Animal Assisted Recovery Care project bring cheer to ailing children
WHEN Dr Teddy Barks is on duty at the Bustamante Hospital for Children (BHC) you can feel the excitement of the children, see their wide smiles and for a moment many temporarily forget their surroundings as they embrace him.
Dr Teddy Barks is a golden retriever that is part of the Animal Assisted Recovery Care (AARC) Pilot Project, which was launched at the hospital in March 2023. The animal is owned by the BHC and cared for and maintained by the Hope Zoo.
All other animals, including a snake, birds, rabbits and kittens are from the Jamaica Society for the Prevention of Cruelty to Animals (JSPCA), the Hope Zoo, and Montego Bay Animal Haven.
The multidisciplinary collaborative effort was launched in March as part of the hospital’s 60th anniversary celebrations.
The AARC pilot is proving to be beneficial to the participants and receiving positive feedback from all stakeholders.
Under the project, there are monthly interactions and educational sessions with pre-selected patients and the animals. Each session is held with an average of eight patients. Parents and staff also benefit from additional visits and interactions with the animals.
Programme coordinator, ear, nose and throat (ENT) consultant, Dr Marsha James, is happy with the project, so far, and told JIS News that she hopes that it will continue. The 18-month pilot is now at the six-month mark and is due for evaluation.
She noted that the children were initially cautious, “but with the help of our stakeholders, they are educated about the animals, and with time, they have become much more interactive”.
She said the parents have been very supportive, as they also interact with the animals. A survey revealed that the therapy dog, Dr Teddy Barks, is the overwhelming favourite, followed by the snake.
Dr James explained that based on the studies, the target group is children who can follow instructions.
“We start at about age four and we go to 12. We do have some younger children who participate along with their parents and we’ll support the patients for that interaction. They do more touch and less interaction than the older patients,” she said, adding that the older patients can hold the animals and give them treats.
“They are allowed to take the dog for walks and to stroke and feed the kittens. They also like to interact with the snake, which they sometimes put around their necks to take pictures,” Dr James said.
Furthermore, Dr James said the objective of animal therapy is to foster a human-animal bond, to help to relieve anxiety, to improve cardiovascular outcomes and to improve mental health.
She added that when children are admitted, especially for extended periods, some of them are traumatised from the hospitalisation.
“They are sometimes isolated from their families and friends and even their own pets at home, so this session allows them to interact, to socialise, to create that bond and to get that feel-good experience from interacting with the animals,” the programme coordinator said.
She highlighted two patients, one from the ENT ward and another from the Intensive Care Unit (ICU), who have thrived under the programme.
“The ICU patient has interacted with Dr Teddy Barks at each session, and we have seen that bond developing,” she told JIS News.
The programme coordinator explained that animal-assisted recovery is therapy that is recommended for adults and children. However, she said most programmes target children, who are generally more receptive, meanwhile, studies have also shown that animal therapy is very helpful to patients with mental health disorders.

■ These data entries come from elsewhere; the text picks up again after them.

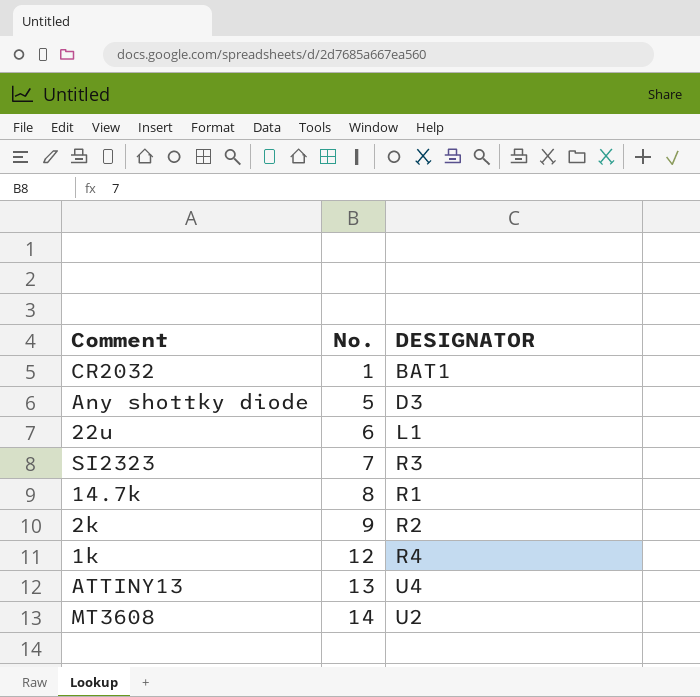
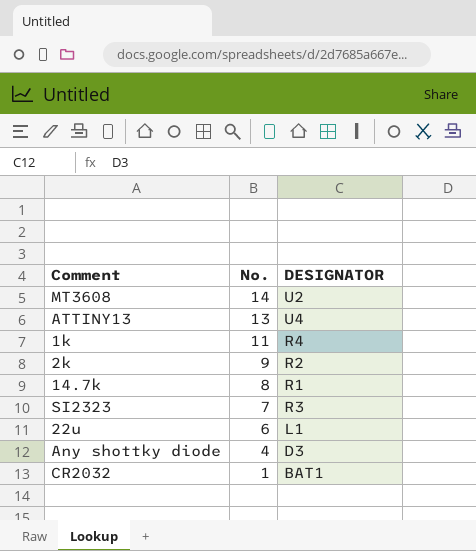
row order: No. ascending -> No. descending
1k | No.: 12 -> 11
Any shottky diode | No.: 5 -> 4

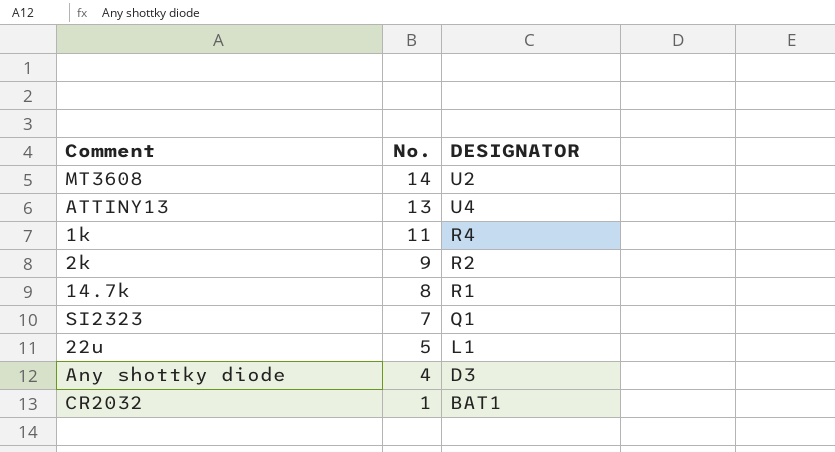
SI2323 | DESIGNATOR: R3 -> Q1
22u | No.: 6 -> 5

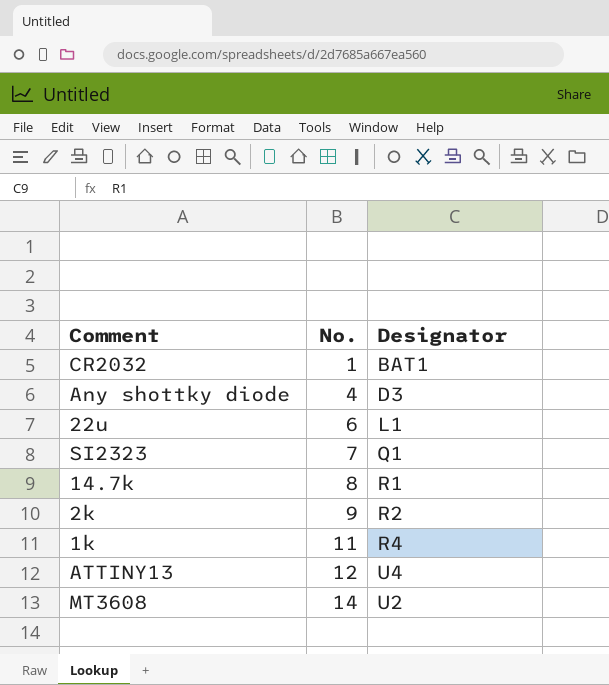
row order: No. descending -> No. ascending
column name: DESIGNATOR -> Designator
22u | No.: 5 -> 6
ATTINY13 | No.: 13 -> 12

The Bustamante Hospital was chosen for the pilot for several reasons, including the fact that the facility had the space to accommodate the project, and the opportunity provided to determine the receptiveness of the children to the undertaking.
The long-term goal is to launch the project in other health care facilities to benefit both paediatric and adult patients.
There are strict inclusion criteria that must be met for patient participation. There must be consent from parents as well as assent from patients. The patient must be willing to interact with the animals because reluctance from the children can cause anxiety to the animals. “You have to protect the animals as well as the patients,” Dr James said.
“We still have to maintain COVID-19 protocols, and of course, these are hospitalised patients, so we don’t want cross-infections.
“We divide them into groups of two and we transition them from one station to the other. We usually have about three or four stations and we’ll have no more than two children at a station at a time, and there is sanitisation between stations,” Dr James told JIS News.
The entire session lasts about an hour and an additional half hour is given to accommodate staff members. Extra care is taken, however, not to exhaust the animals, as their health is also important.
The AARC Pilot Project is a collaborative effort conceptualised by Minister of Health and Wellness Dr Christopher Tufton, in collaboration with the Veterinary Services Division of the Ministry of Agriculture, Fisheries and Mining, Hope Zoo, the JSPCA and Montego Bay Animal Haven.
Speaking at the launch in March, Tufton said that animal-assisted interventions are globally recognised as having varied benefits for both patients and providers while adopting a One Health Approach to healthcare delivery.
It is funded by the National Health Fund (NHF) and is being handled under the South East Regional Health Authority’s Projects Portfolio.
The project is the first of its kind in Jamaica and has a research component, which will allow the facility to gather data on the impact of the intervention on the health-care system. Based on the findings, the project will either be expanded into other health facilities or adjustments made accordingly.